**Problem**
Lines that include "widget" make up the answer; copy all of them from the data below.

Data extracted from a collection
-=-=-=-=-

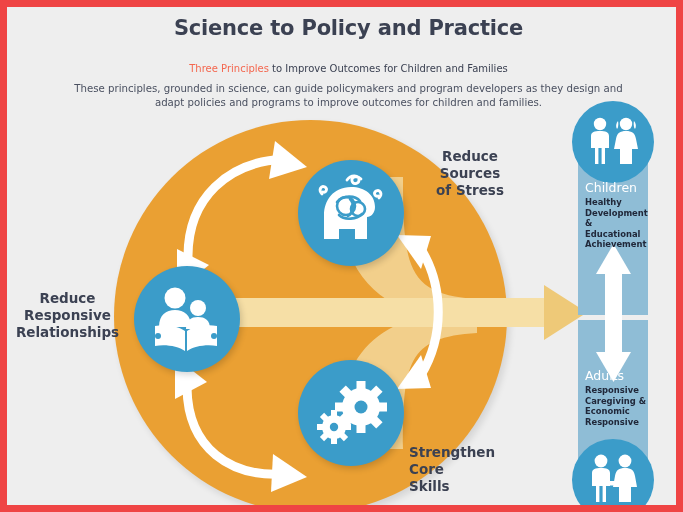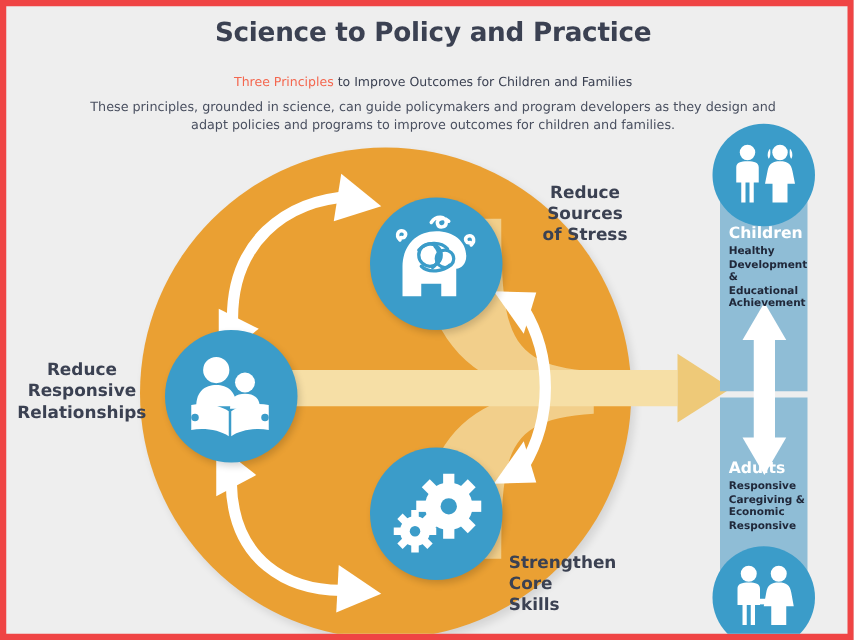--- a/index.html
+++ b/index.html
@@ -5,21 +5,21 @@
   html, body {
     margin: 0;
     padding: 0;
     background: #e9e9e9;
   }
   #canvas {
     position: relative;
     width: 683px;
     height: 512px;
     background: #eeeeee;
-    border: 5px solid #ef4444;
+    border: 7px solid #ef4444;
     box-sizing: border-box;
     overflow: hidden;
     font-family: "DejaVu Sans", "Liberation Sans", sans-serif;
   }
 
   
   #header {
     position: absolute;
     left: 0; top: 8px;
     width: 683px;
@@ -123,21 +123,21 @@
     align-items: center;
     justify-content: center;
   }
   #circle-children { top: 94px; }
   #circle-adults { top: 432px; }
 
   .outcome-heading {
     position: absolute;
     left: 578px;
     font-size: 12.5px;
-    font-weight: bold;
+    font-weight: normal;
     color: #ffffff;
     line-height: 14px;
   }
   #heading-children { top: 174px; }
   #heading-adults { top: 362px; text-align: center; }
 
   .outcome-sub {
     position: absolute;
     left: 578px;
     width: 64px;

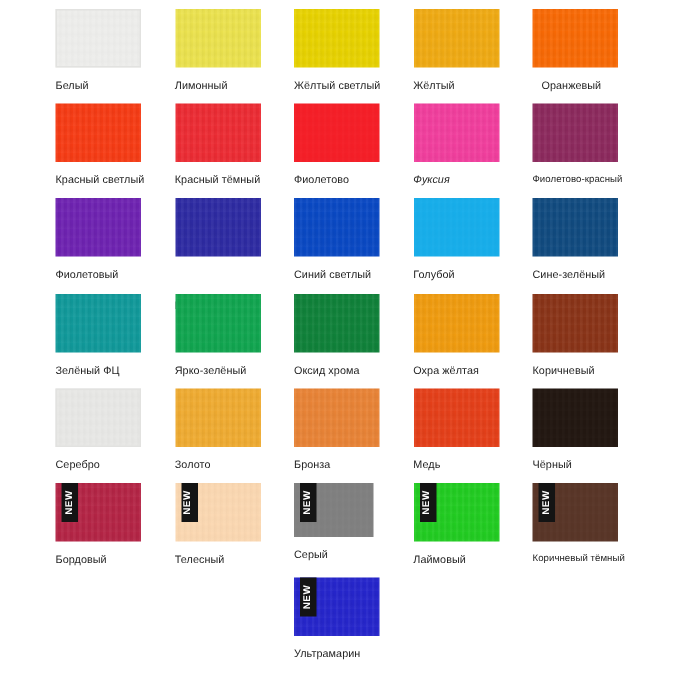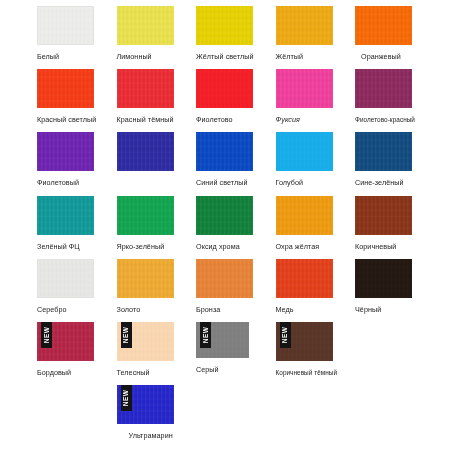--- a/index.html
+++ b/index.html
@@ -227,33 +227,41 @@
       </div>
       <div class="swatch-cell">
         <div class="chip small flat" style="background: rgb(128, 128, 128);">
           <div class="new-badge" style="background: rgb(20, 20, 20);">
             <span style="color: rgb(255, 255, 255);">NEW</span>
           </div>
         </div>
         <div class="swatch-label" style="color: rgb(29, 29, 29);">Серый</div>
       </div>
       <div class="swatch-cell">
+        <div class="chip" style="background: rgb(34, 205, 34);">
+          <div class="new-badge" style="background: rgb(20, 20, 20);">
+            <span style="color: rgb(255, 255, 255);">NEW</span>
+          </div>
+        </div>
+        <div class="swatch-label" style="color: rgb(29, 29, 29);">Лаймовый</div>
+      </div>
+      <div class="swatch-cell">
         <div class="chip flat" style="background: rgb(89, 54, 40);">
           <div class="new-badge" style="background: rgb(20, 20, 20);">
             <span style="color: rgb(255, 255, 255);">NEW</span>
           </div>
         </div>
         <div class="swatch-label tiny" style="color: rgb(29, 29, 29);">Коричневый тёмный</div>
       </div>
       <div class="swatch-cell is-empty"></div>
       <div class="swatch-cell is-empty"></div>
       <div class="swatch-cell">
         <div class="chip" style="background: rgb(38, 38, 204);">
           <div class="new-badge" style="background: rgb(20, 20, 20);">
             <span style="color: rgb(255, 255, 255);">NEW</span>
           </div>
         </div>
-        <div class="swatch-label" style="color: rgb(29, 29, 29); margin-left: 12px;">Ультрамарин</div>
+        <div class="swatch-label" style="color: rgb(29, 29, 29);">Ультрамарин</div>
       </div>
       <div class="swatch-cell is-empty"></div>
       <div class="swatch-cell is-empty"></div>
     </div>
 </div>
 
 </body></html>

-=-=-=-=-

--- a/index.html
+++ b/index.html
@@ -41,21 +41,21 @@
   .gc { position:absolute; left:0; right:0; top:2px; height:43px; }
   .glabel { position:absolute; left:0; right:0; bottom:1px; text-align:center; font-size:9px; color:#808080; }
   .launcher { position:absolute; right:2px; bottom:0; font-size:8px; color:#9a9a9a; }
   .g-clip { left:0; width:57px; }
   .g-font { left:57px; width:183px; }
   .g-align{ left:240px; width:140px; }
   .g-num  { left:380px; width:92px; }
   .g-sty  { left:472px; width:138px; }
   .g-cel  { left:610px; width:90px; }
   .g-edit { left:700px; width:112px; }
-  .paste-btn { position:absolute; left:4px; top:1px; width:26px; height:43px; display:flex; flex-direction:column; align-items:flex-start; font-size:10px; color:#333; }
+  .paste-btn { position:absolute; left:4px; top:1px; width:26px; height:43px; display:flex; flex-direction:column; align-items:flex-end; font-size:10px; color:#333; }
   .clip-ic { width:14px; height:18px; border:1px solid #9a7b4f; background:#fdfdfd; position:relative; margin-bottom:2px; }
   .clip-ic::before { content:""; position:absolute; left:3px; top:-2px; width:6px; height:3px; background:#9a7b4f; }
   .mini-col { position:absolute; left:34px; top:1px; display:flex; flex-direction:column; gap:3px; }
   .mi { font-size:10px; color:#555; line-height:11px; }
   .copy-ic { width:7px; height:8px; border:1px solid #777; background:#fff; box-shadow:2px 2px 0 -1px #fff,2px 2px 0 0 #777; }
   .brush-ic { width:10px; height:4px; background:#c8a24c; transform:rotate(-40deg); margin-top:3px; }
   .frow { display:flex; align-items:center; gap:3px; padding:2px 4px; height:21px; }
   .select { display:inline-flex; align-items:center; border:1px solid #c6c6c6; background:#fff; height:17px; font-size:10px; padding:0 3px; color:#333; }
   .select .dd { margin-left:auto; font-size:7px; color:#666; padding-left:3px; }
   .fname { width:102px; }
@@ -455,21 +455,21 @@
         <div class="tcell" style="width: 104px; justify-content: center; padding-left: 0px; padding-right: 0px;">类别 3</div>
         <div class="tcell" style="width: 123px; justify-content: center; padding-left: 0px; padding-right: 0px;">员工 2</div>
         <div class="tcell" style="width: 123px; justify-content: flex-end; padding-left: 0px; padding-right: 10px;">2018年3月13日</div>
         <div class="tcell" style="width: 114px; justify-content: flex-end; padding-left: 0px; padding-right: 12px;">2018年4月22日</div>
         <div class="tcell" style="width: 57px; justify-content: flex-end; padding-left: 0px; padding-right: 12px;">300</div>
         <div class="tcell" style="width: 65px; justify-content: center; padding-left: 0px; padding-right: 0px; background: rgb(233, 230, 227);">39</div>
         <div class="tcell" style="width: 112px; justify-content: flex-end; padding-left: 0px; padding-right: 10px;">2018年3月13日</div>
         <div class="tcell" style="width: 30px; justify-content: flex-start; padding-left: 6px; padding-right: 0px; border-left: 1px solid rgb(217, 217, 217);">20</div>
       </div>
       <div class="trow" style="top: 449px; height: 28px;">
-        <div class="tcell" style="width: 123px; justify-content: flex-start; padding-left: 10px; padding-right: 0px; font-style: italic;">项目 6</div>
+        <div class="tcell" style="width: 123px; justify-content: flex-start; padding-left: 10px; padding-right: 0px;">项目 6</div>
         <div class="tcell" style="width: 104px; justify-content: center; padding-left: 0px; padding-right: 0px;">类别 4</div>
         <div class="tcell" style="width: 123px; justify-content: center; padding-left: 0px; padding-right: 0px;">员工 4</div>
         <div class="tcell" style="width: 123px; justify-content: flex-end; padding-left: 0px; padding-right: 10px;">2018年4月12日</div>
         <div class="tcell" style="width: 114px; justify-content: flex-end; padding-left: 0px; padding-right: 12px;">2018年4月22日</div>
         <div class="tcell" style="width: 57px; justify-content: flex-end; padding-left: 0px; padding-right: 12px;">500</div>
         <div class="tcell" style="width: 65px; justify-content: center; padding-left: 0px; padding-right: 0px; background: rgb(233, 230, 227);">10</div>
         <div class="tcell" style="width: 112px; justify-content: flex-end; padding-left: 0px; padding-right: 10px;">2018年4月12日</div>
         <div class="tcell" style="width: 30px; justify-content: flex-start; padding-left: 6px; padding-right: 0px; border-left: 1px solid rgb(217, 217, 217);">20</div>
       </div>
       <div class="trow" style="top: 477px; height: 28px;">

-=-=-=-=-

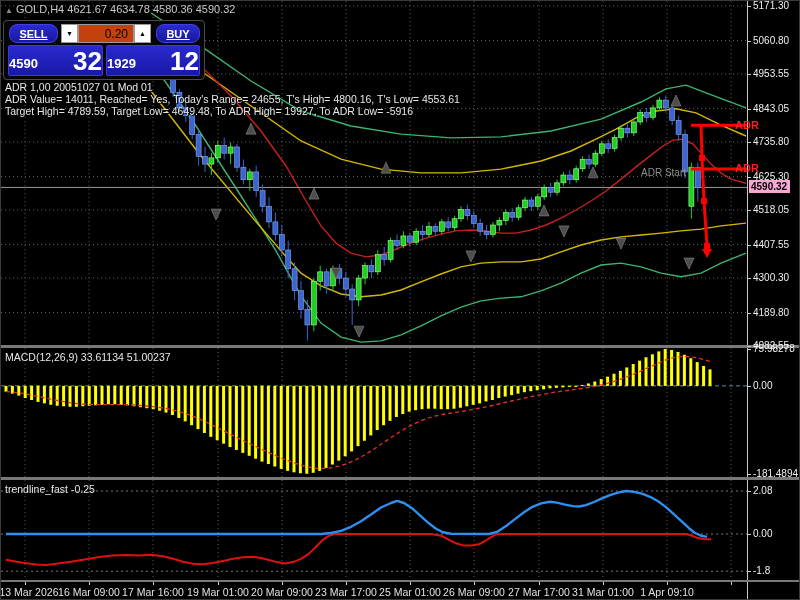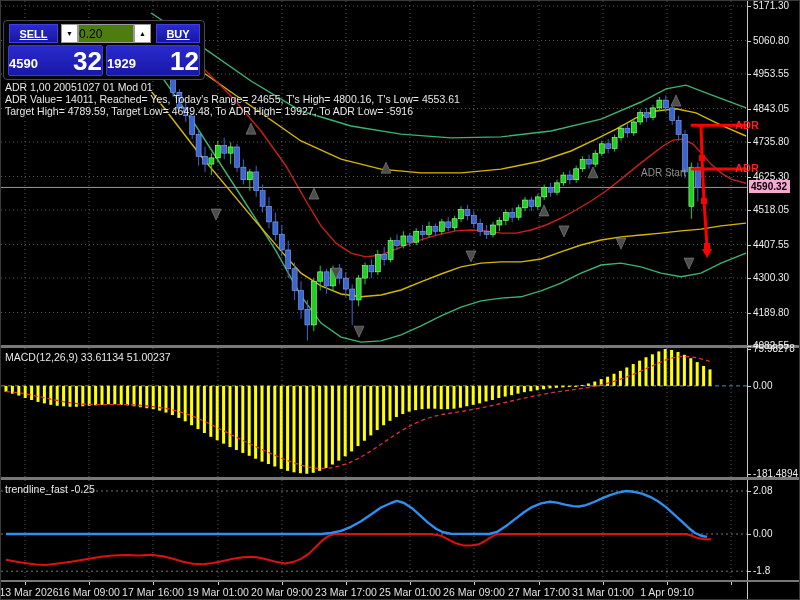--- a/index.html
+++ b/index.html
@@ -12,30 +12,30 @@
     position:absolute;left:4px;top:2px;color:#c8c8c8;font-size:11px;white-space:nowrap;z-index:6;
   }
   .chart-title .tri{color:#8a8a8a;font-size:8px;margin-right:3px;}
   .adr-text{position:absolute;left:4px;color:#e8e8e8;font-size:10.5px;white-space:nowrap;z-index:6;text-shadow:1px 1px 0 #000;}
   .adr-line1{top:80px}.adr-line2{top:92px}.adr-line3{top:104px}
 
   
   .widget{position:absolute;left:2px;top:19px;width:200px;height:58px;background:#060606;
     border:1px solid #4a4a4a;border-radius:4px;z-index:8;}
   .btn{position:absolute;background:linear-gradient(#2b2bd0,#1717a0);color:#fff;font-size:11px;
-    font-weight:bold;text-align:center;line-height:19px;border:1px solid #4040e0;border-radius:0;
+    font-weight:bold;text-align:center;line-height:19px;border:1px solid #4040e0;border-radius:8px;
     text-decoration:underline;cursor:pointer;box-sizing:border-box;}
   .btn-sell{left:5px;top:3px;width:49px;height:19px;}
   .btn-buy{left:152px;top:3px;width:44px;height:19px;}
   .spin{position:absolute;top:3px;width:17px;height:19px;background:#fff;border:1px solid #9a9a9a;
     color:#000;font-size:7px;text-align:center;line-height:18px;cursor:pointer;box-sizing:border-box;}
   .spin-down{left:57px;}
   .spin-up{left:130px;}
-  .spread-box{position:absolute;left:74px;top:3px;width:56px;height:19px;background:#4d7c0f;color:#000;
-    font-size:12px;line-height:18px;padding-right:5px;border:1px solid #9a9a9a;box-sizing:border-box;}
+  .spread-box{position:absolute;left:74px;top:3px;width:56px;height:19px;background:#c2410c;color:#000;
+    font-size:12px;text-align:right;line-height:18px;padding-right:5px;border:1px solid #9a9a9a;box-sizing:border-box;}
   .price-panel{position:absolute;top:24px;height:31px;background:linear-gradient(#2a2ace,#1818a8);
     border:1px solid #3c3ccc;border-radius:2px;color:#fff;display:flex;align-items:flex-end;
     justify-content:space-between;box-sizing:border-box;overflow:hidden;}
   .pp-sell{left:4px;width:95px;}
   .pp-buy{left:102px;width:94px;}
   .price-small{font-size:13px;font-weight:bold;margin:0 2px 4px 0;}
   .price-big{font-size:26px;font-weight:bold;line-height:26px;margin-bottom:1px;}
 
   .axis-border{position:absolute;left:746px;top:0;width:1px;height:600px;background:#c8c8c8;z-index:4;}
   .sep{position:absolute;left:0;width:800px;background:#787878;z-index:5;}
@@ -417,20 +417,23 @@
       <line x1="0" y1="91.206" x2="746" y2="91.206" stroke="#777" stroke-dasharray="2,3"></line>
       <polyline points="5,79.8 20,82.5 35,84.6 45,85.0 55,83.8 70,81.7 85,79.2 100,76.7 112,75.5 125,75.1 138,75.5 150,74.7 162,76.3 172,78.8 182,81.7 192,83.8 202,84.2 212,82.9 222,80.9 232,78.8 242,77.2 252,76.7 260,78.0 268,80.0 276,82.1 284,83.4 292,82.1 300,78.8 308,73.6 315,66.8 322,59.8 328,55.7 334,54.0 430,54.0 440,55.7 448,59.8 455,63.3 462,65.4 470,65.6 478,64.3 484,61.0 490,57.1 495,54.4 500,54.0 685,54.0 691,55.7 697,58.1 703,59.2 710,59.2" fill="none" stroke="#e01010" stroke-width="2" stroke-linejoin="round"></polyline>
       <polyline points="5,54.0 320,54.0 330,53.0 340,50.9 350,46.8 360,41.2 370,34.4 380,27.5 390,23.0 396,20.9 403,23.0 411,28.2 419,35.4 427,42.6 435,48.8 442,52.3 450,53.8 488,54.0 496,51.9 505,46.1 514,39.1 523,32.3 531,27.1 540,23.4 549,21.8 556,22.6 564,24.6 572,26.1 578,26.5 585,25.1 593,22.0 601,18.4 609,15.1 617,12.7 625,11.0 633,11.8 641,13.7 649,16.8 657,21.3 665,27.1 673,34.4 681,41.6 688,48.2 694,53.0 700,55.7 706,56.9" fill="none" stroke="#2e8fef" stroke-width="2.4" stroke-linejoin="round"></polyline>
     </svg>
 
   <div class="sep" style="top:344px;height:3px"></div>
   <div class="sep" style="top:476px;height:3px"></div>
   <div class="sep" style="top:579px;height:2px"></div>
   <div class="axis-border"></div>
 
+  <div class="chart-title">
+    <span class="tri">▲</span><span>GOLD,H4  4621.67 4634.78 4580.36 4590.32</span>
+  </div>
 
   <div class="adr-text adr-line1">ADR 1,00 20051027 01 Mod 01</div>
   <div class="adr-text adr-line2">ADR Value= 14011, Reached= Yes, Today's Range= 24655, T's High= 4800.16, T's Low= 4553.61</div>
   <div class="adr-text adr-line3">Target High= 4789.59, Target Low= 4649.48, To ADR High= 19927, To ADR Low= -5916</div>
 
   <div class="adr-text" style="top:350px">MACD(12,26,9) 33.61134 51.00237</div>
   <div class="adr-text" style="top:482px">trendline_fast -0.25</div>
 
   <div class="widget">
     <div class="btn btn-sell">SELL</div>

-=-=-=-=-

**Answer area**
   .widget{position:absolute;left:2px;top:19px;width:200px;height:58px;background:#060606;
   <div class="widget">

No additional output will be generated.